IEEE J Biomed Health Inform. 2021 Aug;25(8):2928-2937. doi: 10.1109/JBHI.2021.3062335. Epub 2021 Aug 5.
Human computer interaction (HCI) involves a multidisciplinary fusion of technologies, through which the control of external devices could be achieved by monitoring physiological status of users. However, physiological biosignals often vary across users and recording sessions due to unstable physical/mental conditions and task-irrelevant activities. To deal with this challenge, we propose a method of adversarial feature encoding with the concept of a Rateless Autoencoder (RAE), in order to exploit disentangled, nuisance-robust, and universal representations. We achieve a good trade-off between user-specific and task-relevant features by making use of the stochastic disentanglement of the latent representations by adopting additional adversarial networks.
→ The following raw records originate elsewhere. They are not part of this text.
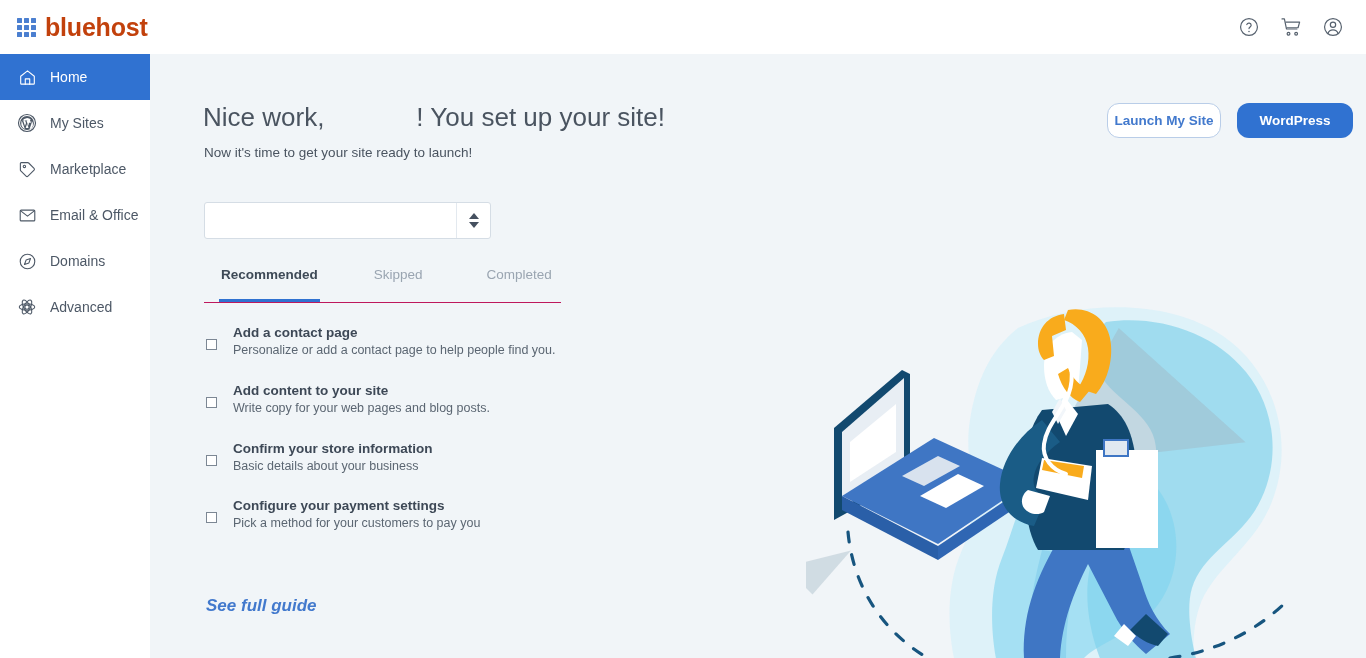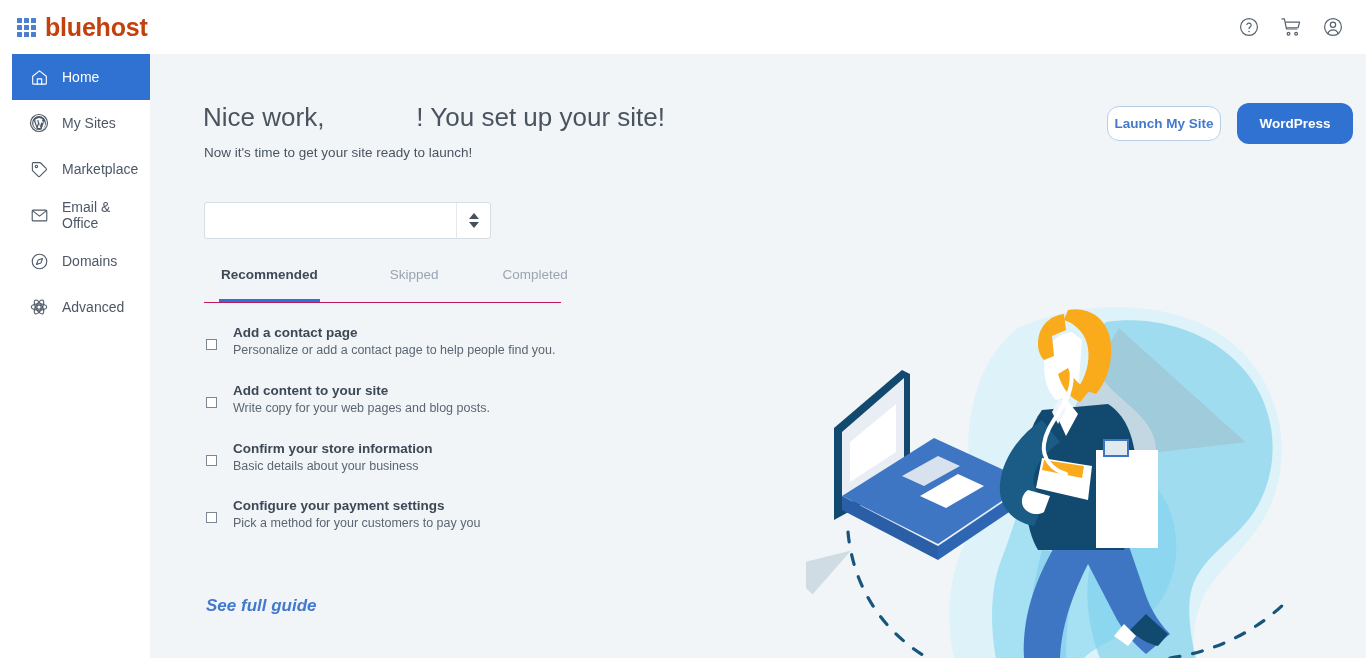"Home" .sidebar { padding-left: 12px -> none }
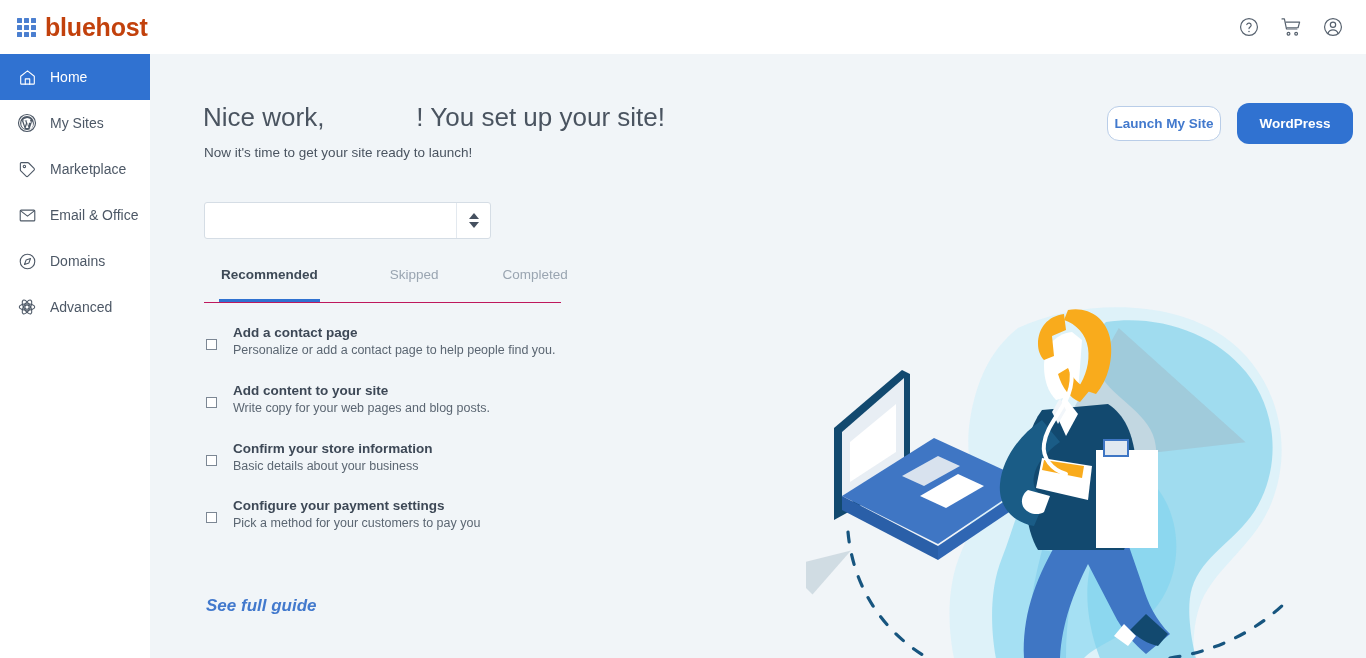"WordPress" .btn-primary { height: 41px -> 35px }
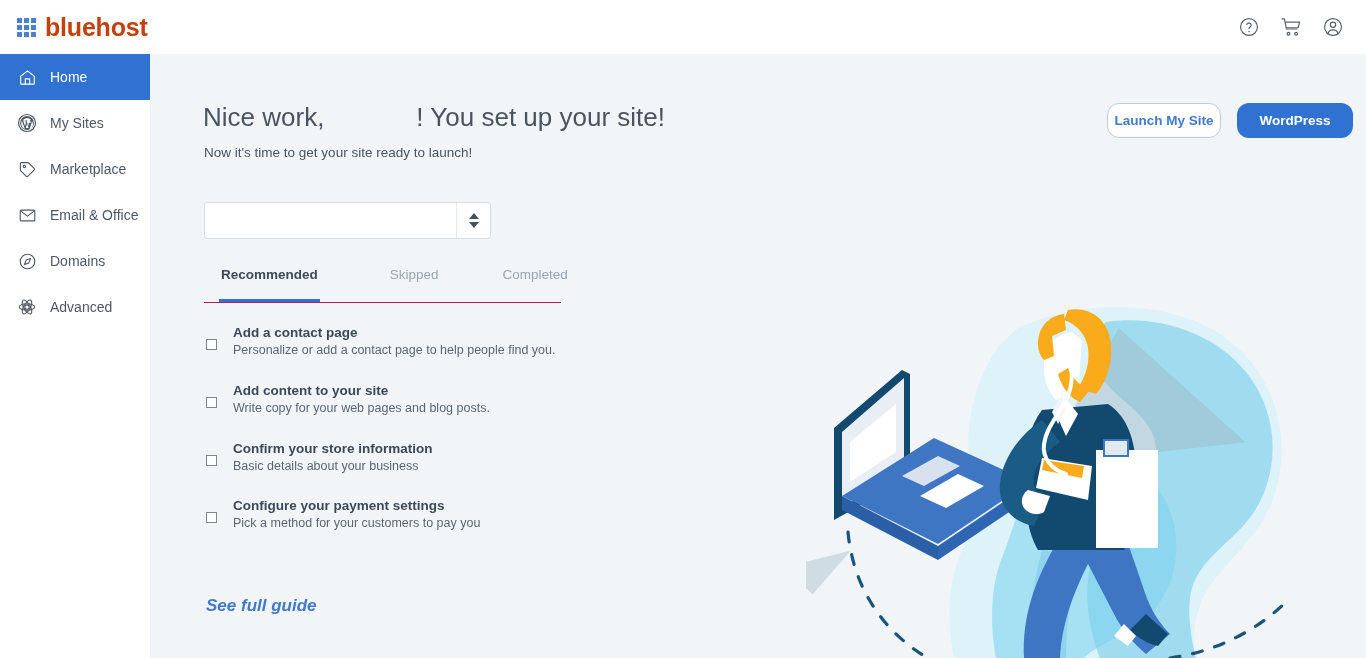"Skipped" .tab:nth-child(2) { margin-left: 68px -> 52px }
The proposed model is applicable to a wider range of unknown users and tasks as well as different classifiers. Results on cross-subject transfer evaluations show the advantages of the proposed framework, with up to an 11.6% improvement in the average subject-transfer classification accuracy.
人机交互(HCI)涉及多学科技术的融合,通过监测用户的生理状态,可以实现对外部设备的控制。然而,由于不稳定的生理/心理状态和与任务无关的活动,生理生物信号在不同用户和记录会话中经常会发生变化。为了应对这一挑战,我们提出了一种基于无码自动编码器(RAE)概念的对抗特征编码方法,以利用解缠、抗干扰和通用的表示。我们通过采用额外的对抗网络来实现对潜在表示的随机解缠,从而在用户特定和任务相关特征之间取得良好的平衡。所提出的模型适用于更广泛的未知用户和任务以及不同的分类器。跨受试者转移评估的结果表明了该框架的优势,平均受试者转移分类精度提高了 11.6%。